Chartered Institute for the Management of Sport and Physical Activity (CIMSPA)
- Formerly: Institute for the Management of Sport and Physical Activity (IMSPA)
- Company type: Chartered Institute
- Industry: Sport and Physical Activity
- Predecessor: Institute of Sport and Recreation Management (ISRM), Institute for Sport, Parks, and Leisure (ISPAL), Institute for Leisure and Amenity Management (ILAM)
- Founded: Royal charter sealed in 2011
- Headquarters: SportPark, Loughborough University, 3 Oakwood Drive, Loughborough, Leicestershire, East Midlands, United Kingdom
- Area served: United Kingdom
- Key people: Marc Woods (Chairperson)
- Services: Chartered status, membership, organisational partnerships, qualification endorsement, professional standards, continuing professional development (CPD), sector guidance including COVID-19 pandemic.
- Members: 18,000+ (August 2022)
- Website: https://www.cimspa.co.uk/

= Chartered Institute for the Management of Sport and Physical Activity =

UK professional body

The Chartered Institute for the Management of Sport and Physical Activity (CIMSPA), formerly known as the Institute for the Management of Sport and Physical Activity (IMSPA), is the professional body for the United Kingdom's sport and physical activity sector. Based at Loughborough University, it has partnerships with key sporting organisations across the United Kingdom. It is recognised and partnered with Sport England and Sportscotland. It awards chartered status ('Chartered Member' and 'Chartered Fellow') to qualified professionals.

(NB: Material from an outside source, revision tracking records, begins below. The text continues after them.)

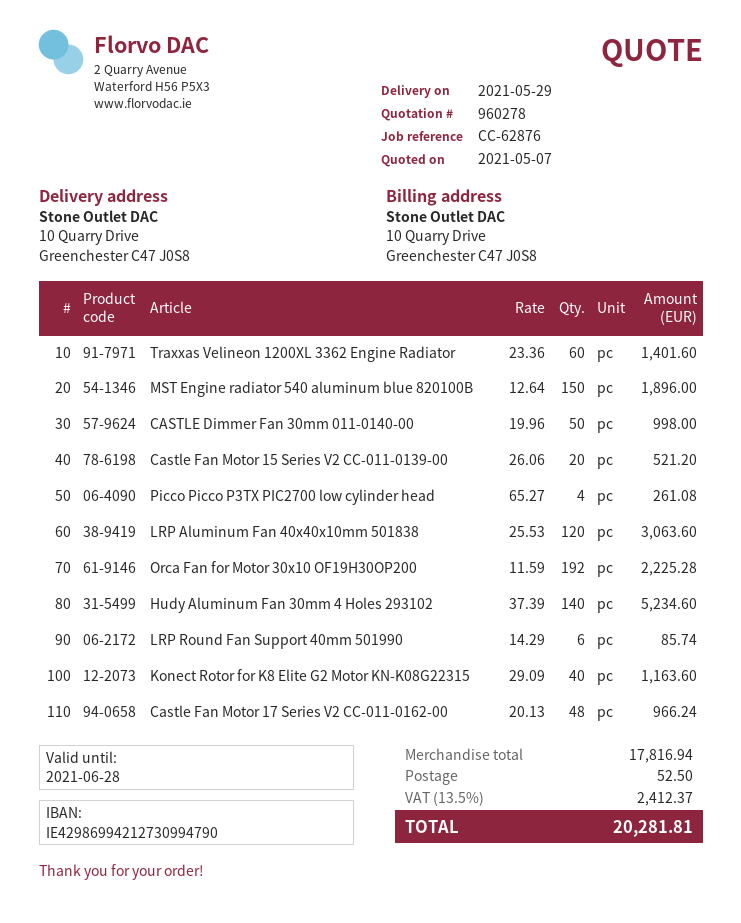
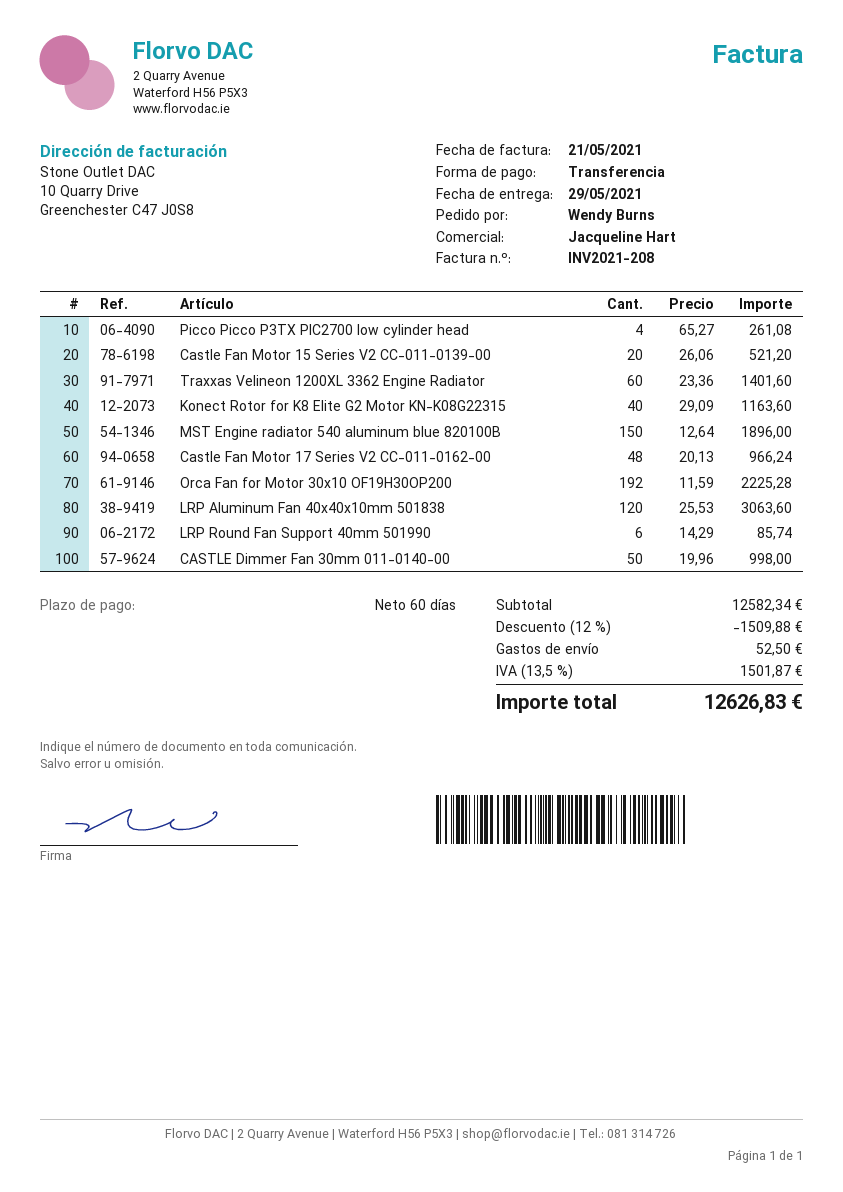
Hudy Aluminum Fan 30mm 4 Holes 293102: 140 x 37.39 = 5234.60 -> none
subtotal: 17816.94 -> 12582.34
discount: none -> 12% = 1509.88
tax: 13.5% = 2412.37 -> 13.5% = 1501.87
total: 20281.81 -> 12626.83

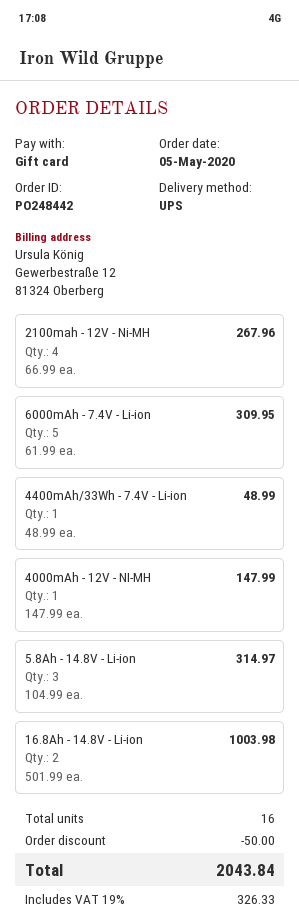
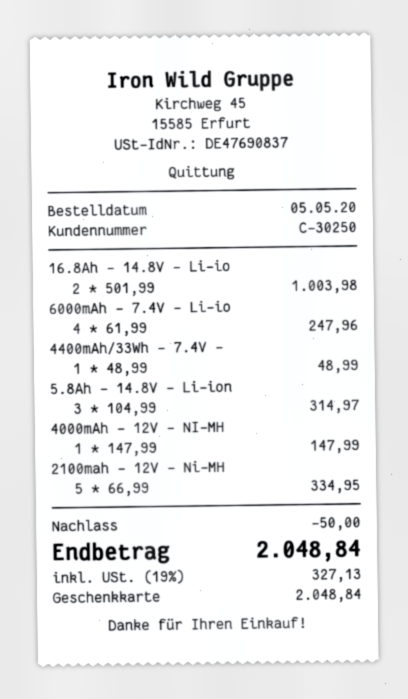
2100mah - 12V - Ni-MH: 4 x 66.99 = 267.96 -> 5 x 66.99 = 334.95
6000mAh - 7.4V - Li-ion: 5 x 61.99 = 309.95 -> 4 x 61.99 = 247.96
tax: 19% = 326.33 -> 19% = 327.13
total: 2043.84 -> 2048.84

CIMSPA's goals are to establish a new set of professional standards for the sport and physical activity sector, develop an endorsement programme for awarding organisations and training providers, and have the workforce be actively engaged in CIMSPA-accredited continuing professional development.

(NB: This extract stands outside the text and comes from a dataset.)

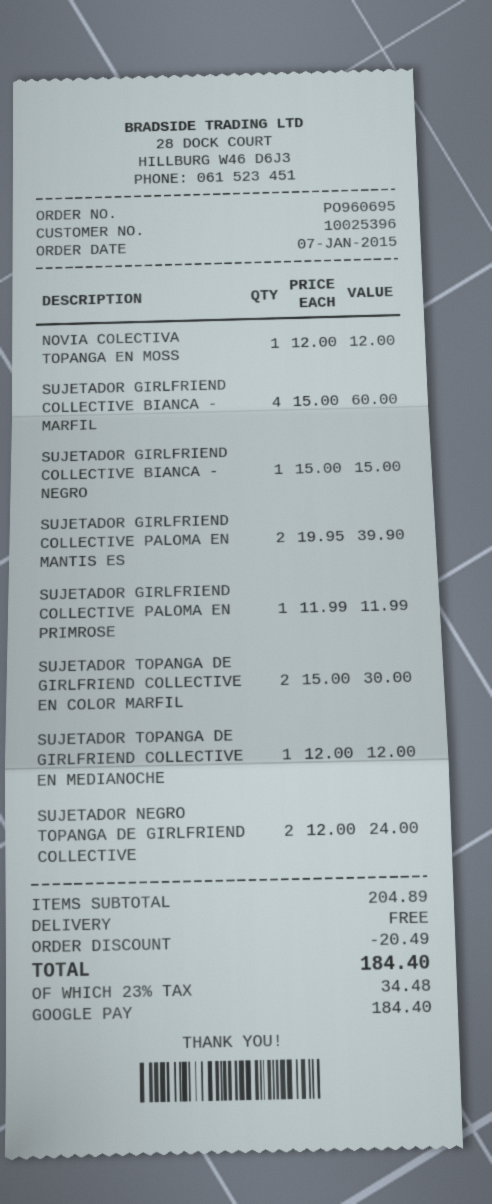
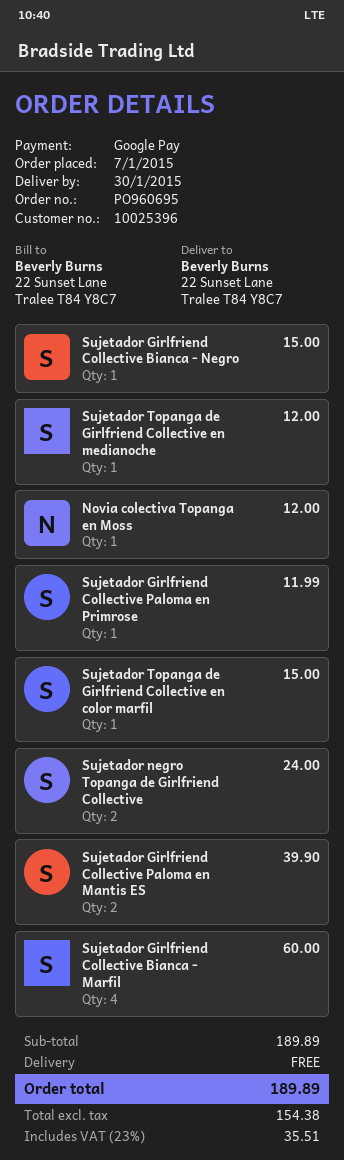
SUJETADOR TOPANGA DE GIRLFRIEND COLLECTIVE EN COLOR MARFIL: 2 for 30.00 -> 1 for 15.00
subtotal: 204.89 -> 189.89
discount: 20.49 -> none
tax: 23% = 34.48 -> 23% = 35.51
total: 184.40 -> 189.89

CIMSPA was formed in 2012 when the IMSPA was awarded a royal charter. Their predecessors are the Institute of Sport and Recreation Management (ISRM), Institute for Leisure and Amenity Management (ILAM) and later Institute for Sport, Parks, and Leisure (ISPAL).

S&PA Professional is the official publication of CIMSPA. The quarterly magazine offers a mix of topical content, including in-depth features, debate on crucial industry issues, training, education and research updates in addition to relevant industry news.

== Membership ==
CIMSPA operates membership pathways for a variety of people working in sport and physical activity.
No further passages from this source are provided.